There are also the relational difficulties of raising your grandchildren. Let's be honest here- if you as a grandparent are getting called back into child-raising duty, then something is not great on the home front for your grandchildren. Either one of their parents is in jail, one or both parents are not fit or ready to care for the kids, or something else has happened that causes you to believe that you offer a better place for the kids to grow up than their existing home with their parents. That is a bold proclamation that may not make mom and dad all that happy. It would help if you were very confident in your ability to raise these grandchildren as well as your capacity to maintain relationships with their parents throughout the time that the grandkids are in your home.
The other pressing challenge that you will encounter while raising grandchildren is financial. When I picture you as a grandparent, I do not necessarily picture an "older" person who no longer works and is dependent on a small nest egg and Social Security for subsistence. I am showing a person approaching retirement age with perhaps some physical difficulties but with a strong work ethic and an even stronger love for their grandchildren. You may have the best intentions in the world when it comes to raising your grandchildren, but every person has limits to what they can afford to do- and not do. Putting an extra two or three mouths to feed and backsides to clothe in your home can send you to a breaking point as far as your finances are concerned.
As the American family changes over time, I see no reason grandparents will become less prominent as far as daily caregivers for children. It would help if you did not shy away from doing this for your grandchildren, bearing in mind the financial, relationally, and physical limitations. With that said, you need to be prepared for being in a position where either your child or their spouse/partner does not agree with your being the daily caretaker of your children. What can you do to preserve your rights to be in possession and have visitation with your grandchildren even in the face of pressure from a parent?
In today's blog post from the Law Office of Bryan Fagan, we will discuss this subject matter with you. Namely, when do grandparents have visitation rights to their grandchildren? Additionally, what are your rights as a grandparent regarding the critical issues of access, visitation, and possession? Finally, we will go over where you can go from here if you have questions or believe that you are in a position where you need to press for visitation rights or even conservatorship of your grandchildren.
Visitation with your grandchildren- what does the law in Texas say?
If you are a grandparent who has not been able to visit with your grandchildren for many years due to a disagreement with their parents or for any reason like this, then you probably think about your grandchildren many times each day. It can feel like the rug was pulled out from underneath you when you were at one time able to see your grandchildren whenever you wanted to but now are told that you can no longer visit with them. The primary cause of this may have been when your child moved apart from their partner, and now your grandchild has to split their time between two households. There isn't much time left for grandma and grandpa at the end of the day.
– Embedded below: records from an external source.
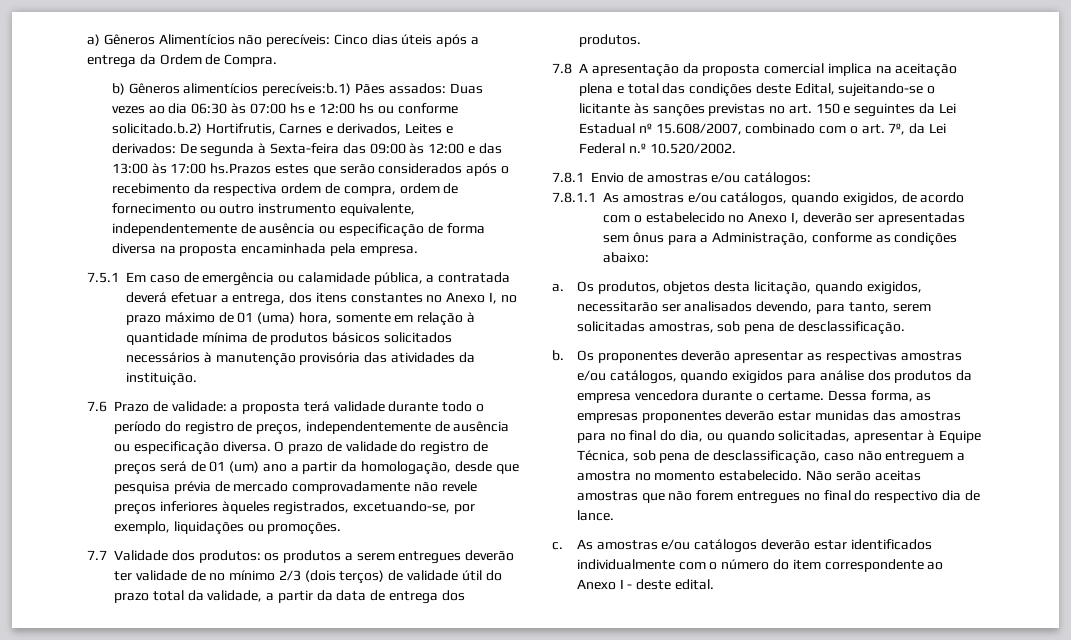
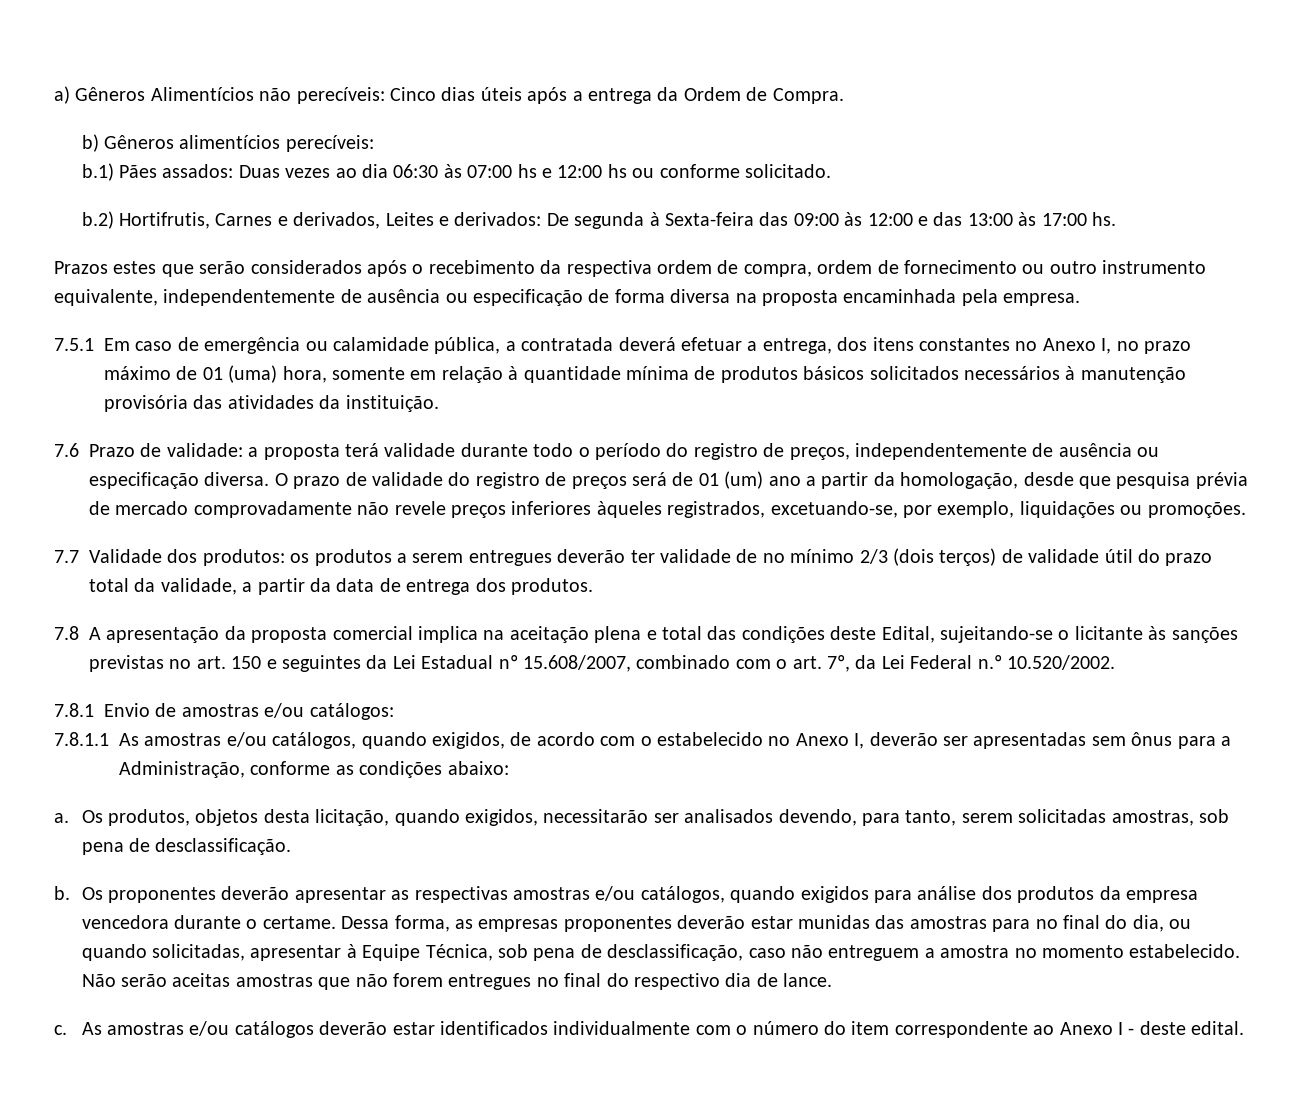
- b) Gêneros alimentícios perecíveis:b.1) Pães assados:
+ b) Gêneros alimentícios perecíveis:
+ b.1) Pães assados:
- Duas vezes ao dia 06:30 às 07:00 hs e 12:00 hs ou conforme solicitado.b.2) Hortifrutis, Carnes e derivados, Leites e derivados:
+ Duas vezes ao dia 06:30 às 07:00 hs e 12:00 hs ou conforme solicitado.
+ b.2) Hortifrutis, Carnes e derivados, Leites e derivados:
- De segunda à Sexta-feira das 09:00 às 12:00 e das 13:00 às 17:00 hs.Prazos estes que serão considerados após o recebimento da respectiva ordem de compra, ordem de fornecimento ou outro instrumento equivalente, independentemente de ausência ou especificação de forma diversa na proposta encaminhada pela empresa.
+ De segunda à Sexta-feira das 09:00 às 12:00 e das 13:00 às 17:00 hs.
+ Prazos estes que serão considerados após o recebimento da respectiva ordem de compra, ordem de fornecimento ou outro instrumento equivalente, independentemente de ausência ou especificação de forma diversa na proposta encaminhada pela empresa.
You may have tried to have a civil and straightforward conversation with your child to determine whether they would be willing to allow you to see your grandchildren more frequently. That conversation probably did not go over very well based on several factors. This is an assumption that I am making given that you are reading A blog post on a family attorney's website regarding grandparent rights. At one time, you may have considered talking to your grandchild's other parent, but that would be going above the head of your child, and that is something that could harm your relationship with your child moving forward. Having exhausted all your resources, you are not sure where to turn and are worried that you will not be able to see your grandchildren much, if at all, in the future and that your relationship with them will suffer.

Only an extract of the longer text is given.